What good is there in coming along like some priggish schoolmaster to tell people with brutal, implacable logic that they have only themselves to blame because they voted for this or that politician? If nothing else, it proves that even Italians can end up thinking like Germans if they spend too long in Frankfurt.

We're not machines, whose defective parts can be discarded and replaced without feeling. We're just people.

He says we had good times. Granted, a lot of people did well for a while. They enjoyed eating out, taking foreign holidays, driving new cars. Big crime. What does any of that matter now if they and their children are permanently crushed thereafter under a mountain of debt?

There's a quasi-Victorian sensibility at work here. The wicked must pay for the wages of sin. Got cancer? Serves you right for smoking. HIV positive? You should've kept it in your pants then. Drowning in a deluge of unrepayable mortgages? You shouldn't have got so far above yourself to think you could live in a nice house.

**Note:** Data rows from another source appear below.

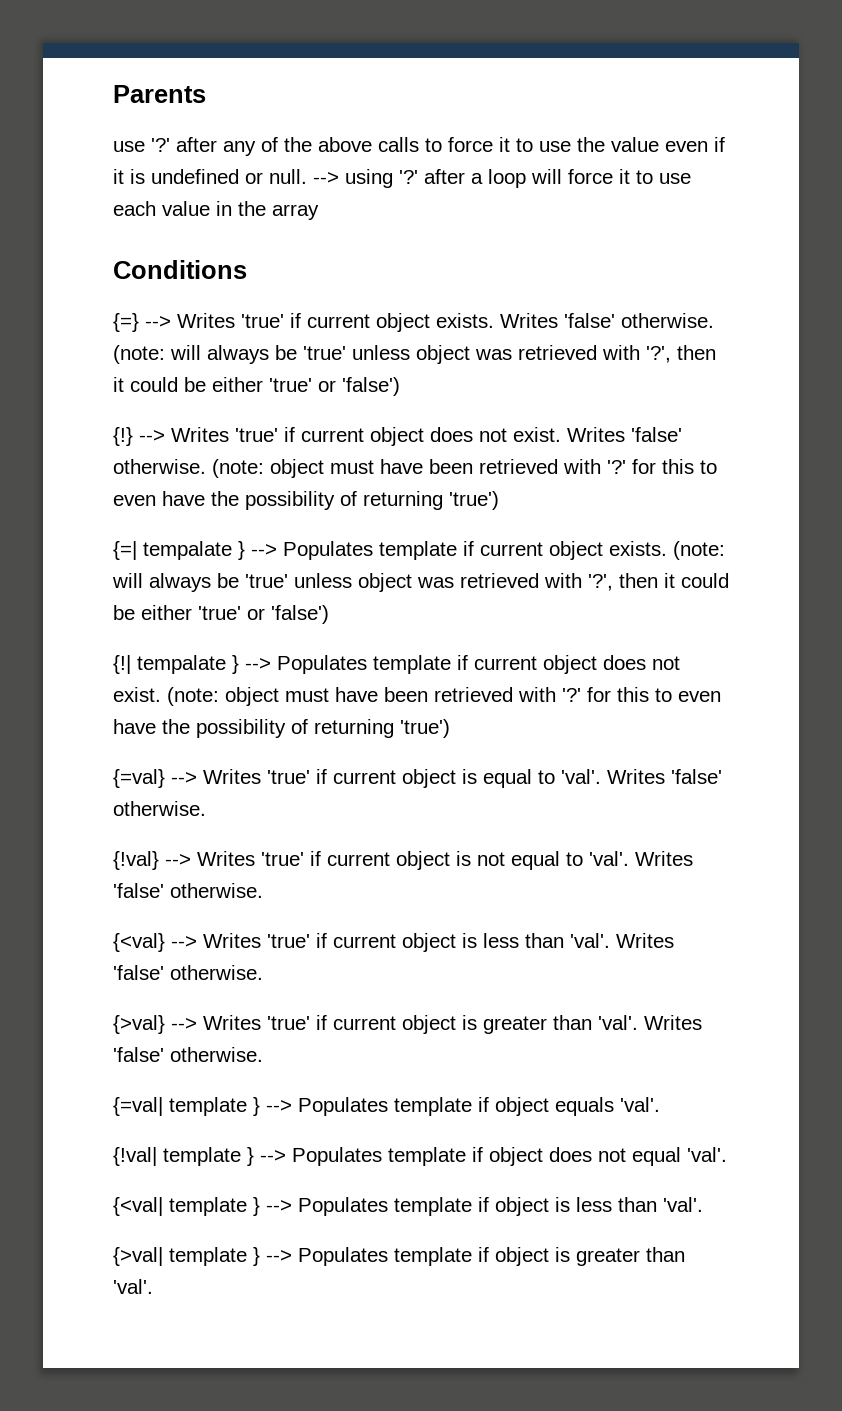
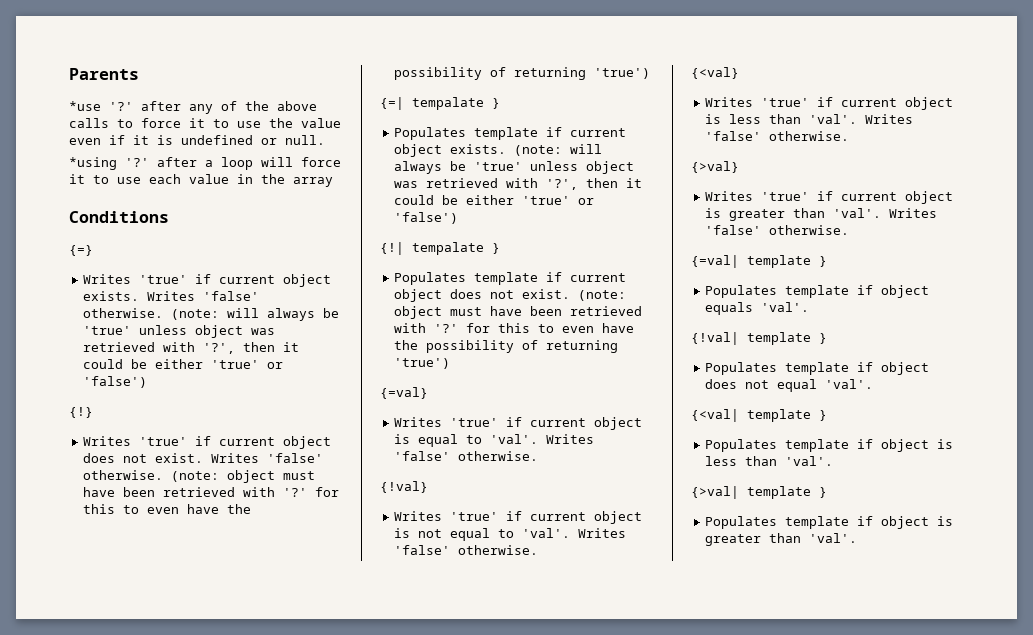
[113,141,145,152] use -> [69,101,101,111] *use
[313,169,393,188] --> using -> [69,157,117,170] // *using
[145,316,171,328] --> -> (93, 250) //
[139,430,165,442] --> -> (93, 412) //
[251,544,277,556] --> -> (500, 103) //
[245,658,271,670] --> -> (500, 248) //
[171,772,197,784] --> -> (428, 393) //
[165,854,191,866] --> -> (428, 487) //
[171,936,197,948] --> -> (739, 73) //
[171,1018,197,1030] --> -> (739, 167) //
[266,1100,292,1112] --> -> (827, 261) //
[260,1150,286,1162] --> -> (827, 338) //
[266,1200,292,1212] --> -> (827, 415) //
[266,1250,292,1262] --> -> (827, 492) //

Now take the pain, peasants, and stop griping.

His argument really was as crude and distasteful as that. Voters always knew they might suffer if the ordure hit the fan, so "they should not complain when it actually happens".

Oh really? Well, here's the thing, signore. Free people have the right to complain as loudly as they damn well like -- and there's not a thing you can do about it, because that's a part of democracy too. In fact, free speech is the most sacred and inviolable part of the deal, and the only people who ever want to shut up their opponents are those who know their own arguments don't stand up.

Lorenzo's certainly don't. He says those who benefitted when times were good have to be prepared to take a hit when times turn bad. So why then does the ECB strenuously oppose any plans to make bondholders shoulder their losses? Surely they too must "accept the consequences", to quote his vindictive phraseology?

Pompous Eurocrats like Lorenzo are like the new landed gentry, gazing down patronisingly on the poor tenant farmers foolish enough to think they can manage their own affairs.

He didn't even try to hide his hubristic relish when he finally got to the main point of his Financial Times column, which was that if regulation has failed at the national level, causing grief to local taxpayers, then better just to let Europe take charge of everything and do our thinking for us.

How ironic that an argument that individual voters must take responsibility for their own part in collective decision making should culminate in a call for decision making to be taken further away from those same individuals. Whoever voted for that?

Meanwhile, here's an urgent message from Lorenzo Bini Smaghi for the wife of the famous actor who last week took out a court injunction to stop newspapers revealing he'd slept with a prostitute: It's your own fault, woman! You married him.